On lui prête ce mot, souvent cité, jamais « sourcé ». La duchesse d’Orléans, dans ses Mémoires, rapporte seulement que le roi ne peut souffrir qu’on le fasse attendre. Ce qui est assez normal pour un homme si occupé, si minuté dans l’emploi de son temps, et roi, de surcroît.

« Avec un almanach et une montre, on pouvait, à trois cents lieues de lui, dire avec justesse ce qu’il faisait. »849

Duc de SAINT-SIMON (1675-1755), Mémoires (posthume)

Contraste frappant et paradoxe apparent, le roi si occupé se plaît à réduire tous les Grands à une inactivité dorée, mais forcée. Louis de Rouvroy, duc de Saint-Simon, resté dans l’histoire pour ses Mémoires (posthumes), fut un éternel frustré, n’ayant jamais le rôle politique qu’il rêvait de jouer.

« Les louanges, disons mieux, la flatterie, lui plaisaient à tel point que les plus grossières étaient bien reçues, les plus basses encore mieux savourées. »852

Duc de SAINT-SIMON (1675-1755), Mémoires (posthume)

C’est une des faiblesses de cet homme fort et un des petits côtés du grand homme que cette mauvaise langue de Saint-Simon se plaît à relever. L’orgueil inné en est la cause, la fonction royale développe ce penchant, l’attitude de la cour et des courtisans aggrave le cas.

« Il y a en lui de l’étoffe de quoi faire quatre rois et un honnête homme. »845

MAZARIN (1602-1661) à propos de Louis XIV. Mémoires du maréchal de Gramont (posthume, 1827)

Ministre tout-puissant de 1643 à 1661, Mazarin initia le jeune roi aux affaires après sa majorité (13 ans), d’où une solide formation politique, plus pratique que livresque. Le maître eut le temps d’apprécier son royal élève – qui aura le plus long règne de l’histoire de France : de 5 à 77 ans.
Après huit années d’apprentissage, âgé de 22 ans, le roi ne perd pas un jour pour appliquer ses leçons.

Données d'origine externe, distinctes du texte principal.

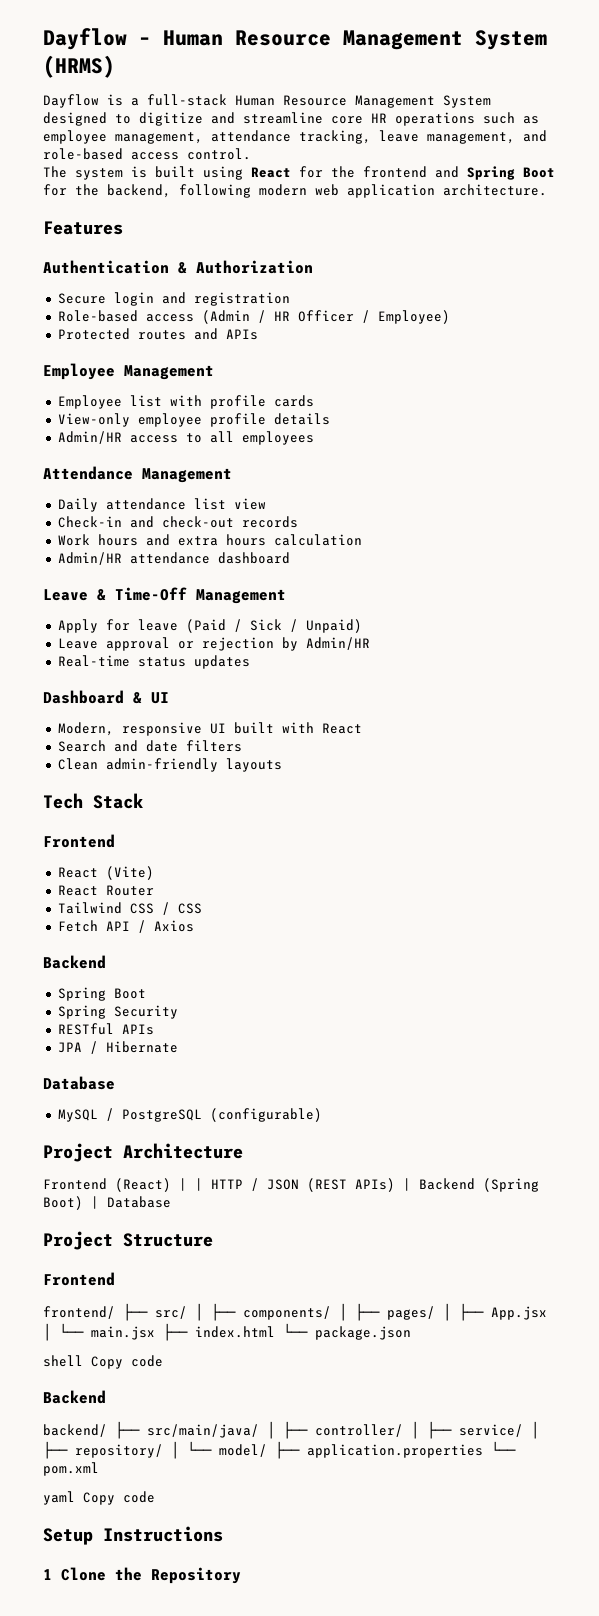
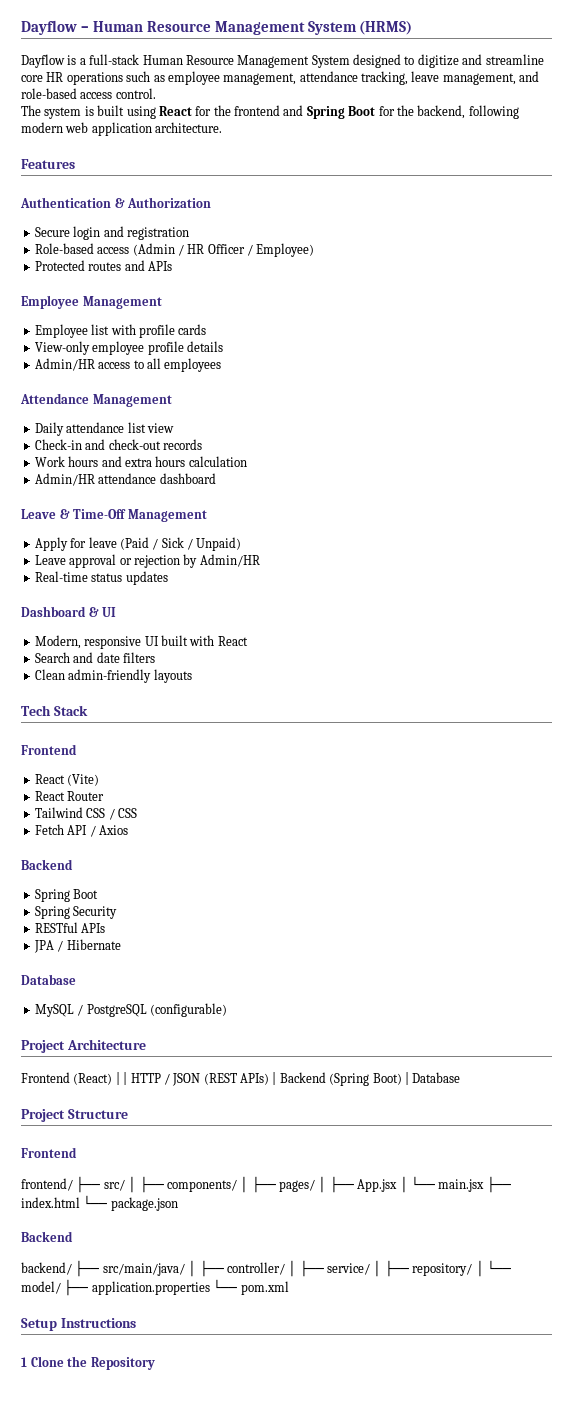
- shell Copy code
- yaml Copy code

Le « siècle de Louis XIV » commence vraiment avec le règne personnel qui va durer 54 ans.

Le « Qui a dit quoi de qui » nourrit une chronique où le roi est naturellement le personnage principal, auteur ou objet du portrait.

« Je résolus sur toutes choses de ne point prendre de Premier ministre […] rien n’étant plus indigne que de voir d’un côté toute la fonction et de l’autre le seul titre de Roi. »855

LOUIS XIV (1638-1715), Mémoires pour l’instruction du Dauphin (1662)

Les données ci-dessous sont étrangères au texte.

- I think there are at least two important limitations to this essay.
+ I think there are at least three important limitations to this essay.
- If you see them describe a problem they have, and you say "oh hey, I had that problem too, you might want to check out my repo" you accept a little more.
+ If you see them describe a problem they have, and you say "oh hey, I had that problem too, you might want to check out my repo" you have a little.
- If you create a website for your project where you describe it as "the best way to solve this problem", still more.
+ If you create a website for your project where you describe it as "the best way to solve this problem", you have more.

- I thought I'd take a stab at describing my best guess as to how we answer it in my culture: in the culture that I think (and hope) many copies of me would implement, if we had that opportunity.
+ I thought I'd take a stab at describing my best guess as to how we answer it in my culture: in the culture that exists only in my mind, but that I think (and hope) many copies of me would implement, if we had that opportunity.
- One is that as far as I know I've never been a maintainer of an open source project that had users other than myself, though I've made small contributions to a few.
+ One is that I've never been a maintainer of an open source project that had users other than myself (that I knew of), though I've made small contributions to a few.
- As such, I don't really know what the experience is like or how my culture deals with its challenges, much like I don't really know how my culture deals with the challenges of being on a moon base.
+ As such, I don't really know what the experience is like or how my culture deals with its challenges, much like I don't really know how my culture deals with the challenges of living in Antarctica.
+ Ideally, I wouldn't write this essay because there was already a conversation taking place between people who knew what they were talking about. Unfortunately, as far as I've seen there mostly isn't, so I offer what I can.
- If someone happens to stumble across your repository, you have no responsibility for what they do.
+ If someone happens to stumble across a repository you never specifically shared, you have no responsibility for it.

Le roi entreprend la rédaction de ce précieux document dès la première année du règne personnel, songeant déjà à l’éducation politique de son successeur et l’initiant, par l’exemple, au difficile métier de roi. Le Grand Dauphin, né cette même année 1661, meurt trop tôt pour régner, de même le Second Dauphin. C’est donc son arrière-petit-fils (Louis XV) qui en fera usage. Et c’est Voltaire, dans Le Siècle de Louis XIV, qui publiera le premier une partie de ces Mémoires.

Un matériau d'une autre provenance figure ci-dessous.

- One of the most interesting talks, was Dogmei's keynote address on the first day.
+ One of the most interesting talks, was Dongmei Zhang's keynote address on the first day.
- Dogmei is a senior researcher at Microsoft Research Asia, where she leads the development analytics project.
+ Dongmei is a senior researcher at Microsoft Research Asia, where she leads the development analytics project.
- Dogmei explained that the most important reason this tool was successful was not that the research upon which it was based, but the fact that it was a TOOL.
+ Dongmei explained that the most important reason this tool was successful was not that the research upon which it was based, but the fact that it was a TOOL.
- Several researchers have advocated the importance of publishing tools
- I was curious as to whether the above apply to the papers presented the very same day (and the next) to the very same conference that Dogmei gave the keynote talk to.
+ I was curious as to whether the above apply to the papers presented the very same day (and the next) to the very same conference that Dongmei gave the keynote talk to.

L’autorité de Louis XIV est désormais sans partage : « Sans la donner entière à pas un », il donne sa confiance à quelques ministres bien choisis, « appliquant ces diverses personnes à diverses choses, selon leurs divers talents, [ce] qui est peut-être le premier et le plus grand talent des princes ».

Le roi garde les trois ministres de Mazarin, la « triade » expérimentée : Fouquet (Finances), Lionne (Affaires étrangères), Le Tellier (Guerre). Colbert, chaudement recommandé par Mazarin mourant, a charge d’enquêter sur la fortune du surintendant Fouquet. Cela va prendre quelques mois et le résultat sera le premier coup de théâtre du règne. En attendant…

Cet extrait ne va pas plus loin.